Раввин остановился как вкопанный: он стоял перед открытой мастерской, заваленной грудами всевозможных камней, которые, словно застывшая морская пена, окружали нежно освещенную лунным светом фигуру Мелхолы. Да, это была она. У ног ее лежал, тяжело дыша, мужчина; и тут раввину показалось, будто он совершенно отчетливо услышал: «Отец, я вижу поцеловавшего меня – он смертельно болен… Помоги ему и его близким, чтобы смерть моя не была напрасной!..» Он невольно склонился над лежавшим. Вот, стало быть, кто поцеловал его дочь!

В это мгновение он почувствовал, как кто-то взял его за руку, и он наконец увидел того, кто всю дорогу шел впереди: Харон бен Израэль увидел перед собой архиепископа, которому только что собирался отказать в помощи. Но тот не нуждался в его помощи – он не был болен. Он смотрел на него ясным, спокойным взглядом, который, однако, неузнаваемо изменился.

– Харон бен Израэль, – сказал архиепископ, – я посылал за вами, но вы не пришли, и тогда я сам отправился разыскивать вас, ибо я не ответил на ваш вопрос. Вы спросили меня, любят ли христиане тех, кого считают своими врагами? Нет, они не любят их, но отныне они будут любить их. Ибо в Тортосе были сказаны удивительно мудрые слова: милость Божья способна обратить во благо даже наши заблуждения… Я искал Синагогу, а нашел Марию… На Страшном Суде воздастся нам не за правоверность, а за любовь и милосердие.

Он склонился над лежащим, раввин последовал его примеру, и вдвоем они отнесли бесчувственного ваятеля на постель в глубине мастерской. При этом они не сказали друг другу ни слова…

Спустя несколько месяцев чума в городе Санта-Розита постепенно угасла.

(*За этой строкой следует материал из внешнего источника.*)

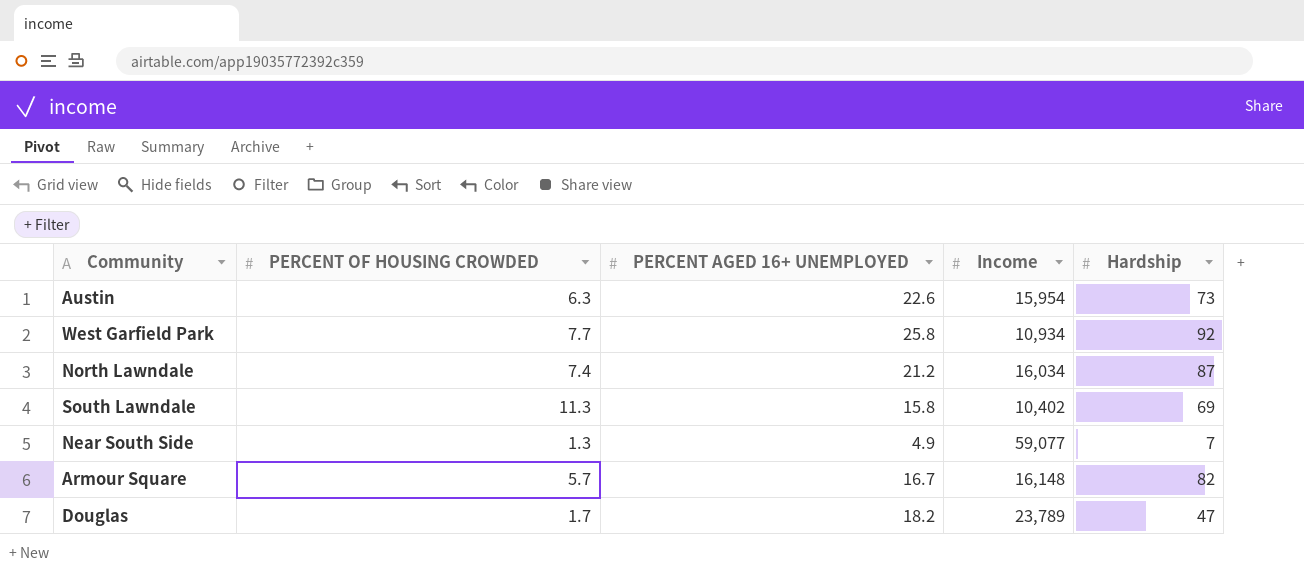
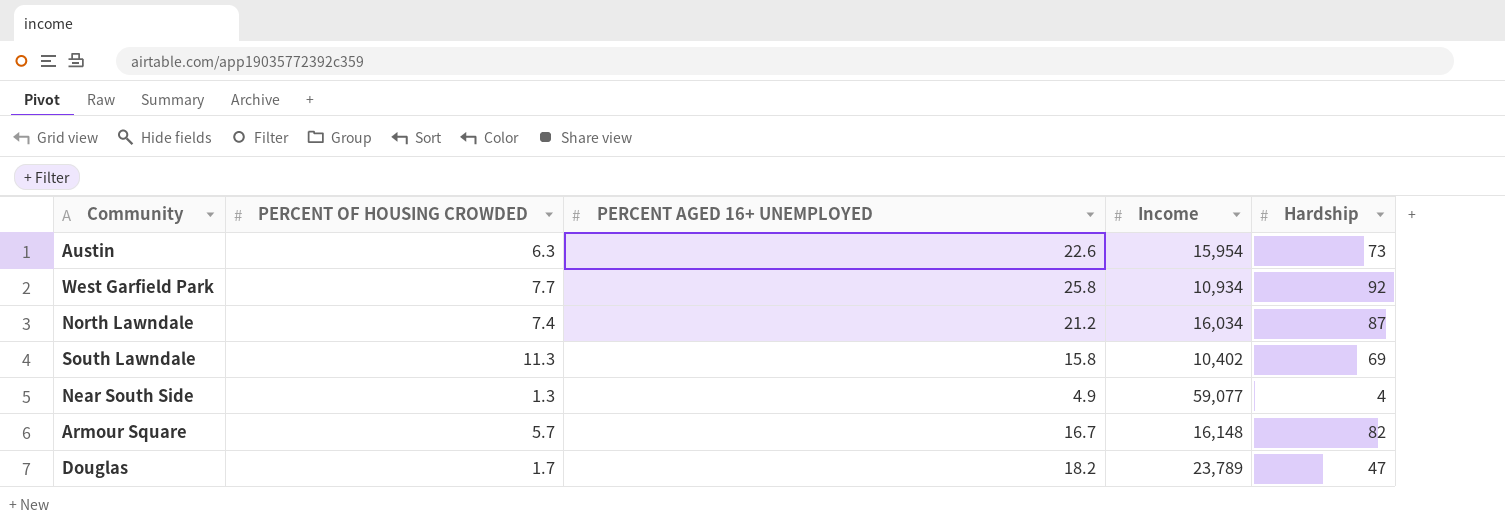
Near South Side | Hardship: 7 -> 4

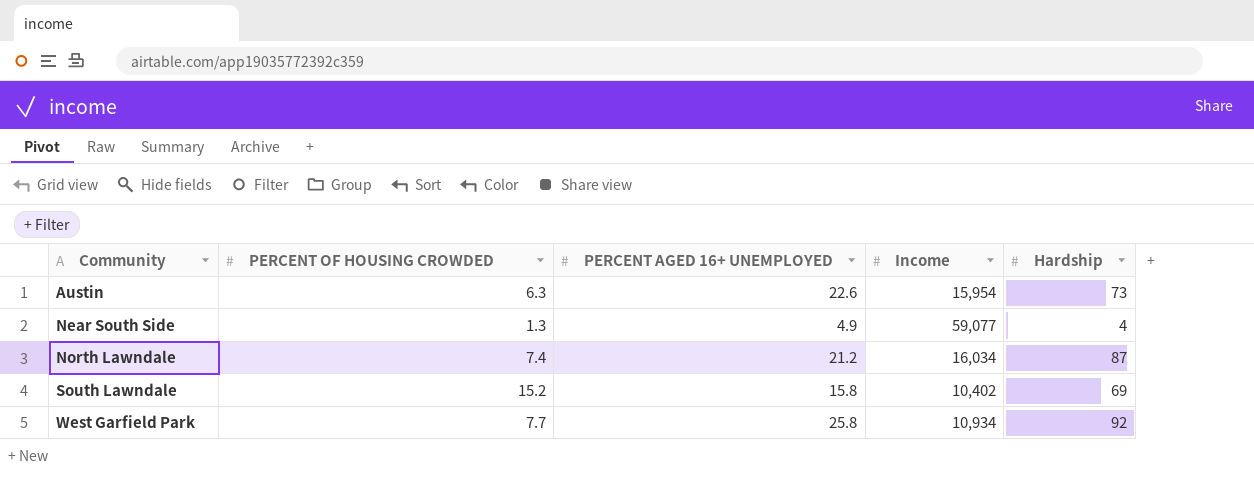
row order: none -> Community ascending
row Armour Square: 5.7 | 16.7 | 16,148 | 82 -> none
row Douglas: 1.7 | 18.2 | 23,789 | 47 -> none
South Lawndale | PERCENT OF HOUSING CROWDED: 11.3 -> 15.2

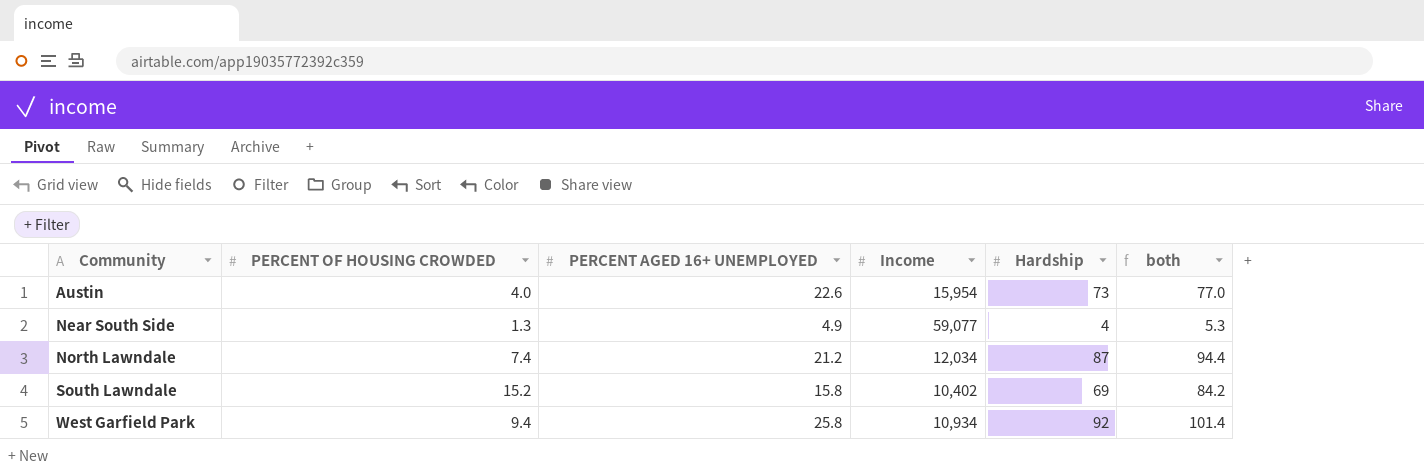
column both | formula: none -> [PERCENT OF HOUSING CROWDED] + [Hardship]
Austin | PERCENT OF HOUSING CROWDED: 6.3 -> 4.0
North Lawndale | Income: 16,034 -> 12,034
West Garfield Park | PERCENT OF HOUSING CROWDED: 7.7 -> 9.4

Уцелевшие горожане обязаны были своим спасением общим усилиям архиепископа и Харона бен Израэля, не щадивших себя в уходе за больными.

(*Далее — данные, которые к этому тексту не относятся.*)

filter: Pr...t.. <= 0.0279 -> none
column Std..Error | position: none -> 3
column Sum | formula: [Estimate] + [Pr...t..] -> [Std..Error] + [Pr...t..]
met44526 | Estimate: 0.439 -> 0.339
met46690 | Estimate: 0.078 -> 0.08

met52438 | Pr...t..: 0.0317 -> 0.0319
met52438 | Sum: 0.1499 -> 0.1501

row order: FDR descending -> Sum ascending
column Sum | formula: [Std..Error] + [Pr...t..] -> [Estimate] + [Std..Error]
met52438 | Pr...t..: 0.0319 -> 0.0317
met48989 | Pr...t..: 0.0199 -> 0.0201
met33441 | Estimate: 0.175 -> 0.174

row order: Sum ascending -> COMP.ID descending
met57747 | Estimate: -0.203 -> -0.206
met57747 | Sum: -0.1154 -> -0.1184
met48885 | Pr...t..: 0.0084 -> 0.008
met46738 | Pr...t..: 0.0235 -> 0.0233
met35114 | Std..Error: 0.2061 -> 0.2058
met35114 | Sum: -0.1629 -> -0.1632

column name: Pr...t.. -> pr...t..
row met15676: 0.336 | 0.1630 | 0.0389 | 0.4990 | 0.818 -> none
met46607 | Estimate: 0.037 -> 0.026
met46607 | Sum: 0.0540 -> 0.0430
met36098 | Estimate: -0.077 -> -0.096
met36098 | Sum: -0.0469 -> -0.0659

Нам осталось поведать лишь самый конец того зыбкого предания, которое пробилось к нам сквозь столетия и звучит словно чей-то далекий голос, то усиливаемый, то заглушаемый немолчной песней моря. Оно повествует о тех, кто после победы над чумой устремился в собор на торжественный благодарственный молебен и впервые увидел над порталом вырезанные скульптором Педро делла Барка прекрасные каменные статуи. У Синагоги по-прежнему не было на глазах традиционной повязки, символизирующей ее слепоту и упрям­ство, но когда кто-то из прихожан смущенно воскликнул: «Да ведь это же Мария!» – один из капелланов архиепископа по его просьбе объяснил:

– Синагога – тоже Мария, ибо она есть врата, через которые пришло в этот мир Спасение.

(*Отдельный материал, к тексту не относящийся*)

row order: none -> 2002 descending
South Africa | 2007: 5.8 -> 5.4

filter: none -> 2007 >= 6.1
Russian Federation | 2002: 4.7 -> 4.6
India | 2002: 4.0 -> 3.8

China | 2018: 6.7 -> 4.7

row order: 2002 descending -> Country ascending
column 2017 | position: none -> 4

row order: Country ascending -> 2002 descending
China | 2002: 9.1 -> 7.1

Прекрасная статуя Синагоги без повязки на глазах и поныне стоит над порталом знаменитого собора. И в наше время, столь жадное до путешествий, среди бесчисленных гостей города, разглядывающих это славное творение и, по обыкновению, принимающих его за Богоматерь, находятся лишь немногие, которые пытаются разобрать полустершиеся слова из Песни Песней, вырезанные будто бы самим Педро делла Барка у подножия статуи: «Любовь крепка, как смерть, и стрелы ее – стрелы огненные».